5 Foundational Persuasion Bases To Cover

People will do anything for those who encourage their dreams, justify their failures, allay their fears, confirm their suspicions, and help them throw rocks at their enemies.

I came across this sentence from a 2012 Blair Warren ebook. Via a post by Scott Adams.

A seemingly self-confessed lifelong student of persuasion.

He suggests that the five persuading insights contained within that sentence “are the most important because they are simple, they are immediately useful and they can be frighteningly powerful.”

Gaining agreement may only need one of the above quintet. His point being that any adoption of your thoughts must utilise at least one of these “basic principles”.

He later refers to this by imploring we must change from one ‘two-word strategy’ to another. The old, ubiquitous and disastrous, to this new and most effective one; abandon correct & convince for validate & fascinate.

These come from his world of ad campaigns.

How transferable are they into solution selling?

The author suggests lasering in on these can be so potent in no small part because it forces focus away from you. Instead it switches to thinking about the person you seek to persuade. Their needs, not yours and your product.

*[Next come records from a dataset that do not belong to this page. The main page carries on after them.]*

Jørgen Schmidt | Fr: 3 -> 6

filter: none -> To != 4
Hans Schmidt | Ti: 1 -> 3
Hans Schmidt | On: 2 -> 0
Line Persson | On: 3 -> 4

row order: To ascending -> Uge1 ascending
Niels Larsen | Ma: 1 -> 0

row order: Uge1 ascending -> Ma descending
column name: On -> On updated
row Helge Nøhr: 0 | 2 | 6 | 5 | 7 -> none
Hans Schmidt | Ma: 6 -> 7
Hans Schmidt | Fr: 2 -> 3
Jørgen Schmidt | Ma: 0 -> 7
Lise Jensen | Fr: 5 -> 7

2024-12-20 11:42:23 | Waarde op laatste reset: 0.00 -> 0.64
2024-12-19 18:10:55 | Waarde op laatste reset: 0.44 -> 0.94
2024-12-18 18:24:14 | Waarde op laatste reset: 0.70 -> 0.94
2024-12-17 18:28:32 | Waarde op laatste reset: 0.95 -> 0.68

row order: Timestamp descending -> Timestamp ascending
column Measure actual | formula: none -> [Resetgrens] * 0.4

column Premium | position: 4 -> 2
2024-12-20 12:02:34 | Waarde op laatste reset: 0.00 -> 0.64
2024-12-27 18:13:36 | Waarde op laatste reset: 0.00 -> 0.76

Always a good steer for the complex bid seller.

For those of us into political mapping and the like, this may well provide an additional winning framework for our ongoing deal forecasting routines.

Under the general heading ‘persuasion’ you now have five flags to check off.

Perhaps even labelled as; dream – failure – fear – suspicion – enemy.

(So long as you can remember each one’s ‘verb’.)

Which apply to each prospect individual? Should more be covered? What is the relative weight of each? Which personalities share any?

The original 33pp pamphlet is worth seeking out. Perhaps the most useful part being the penultimate page or two. Where the author shows how he applies this very framework to its very own introductory remarks.

There’s also a small point in an interesting aside about the distillation of an idea.

He cites philosopher Nietzsche. Although many others are credited with similar sentiment.

In that any longform thinking can be summed up in a single paragraph.

Maybe we should term this ‘synopsis selling’?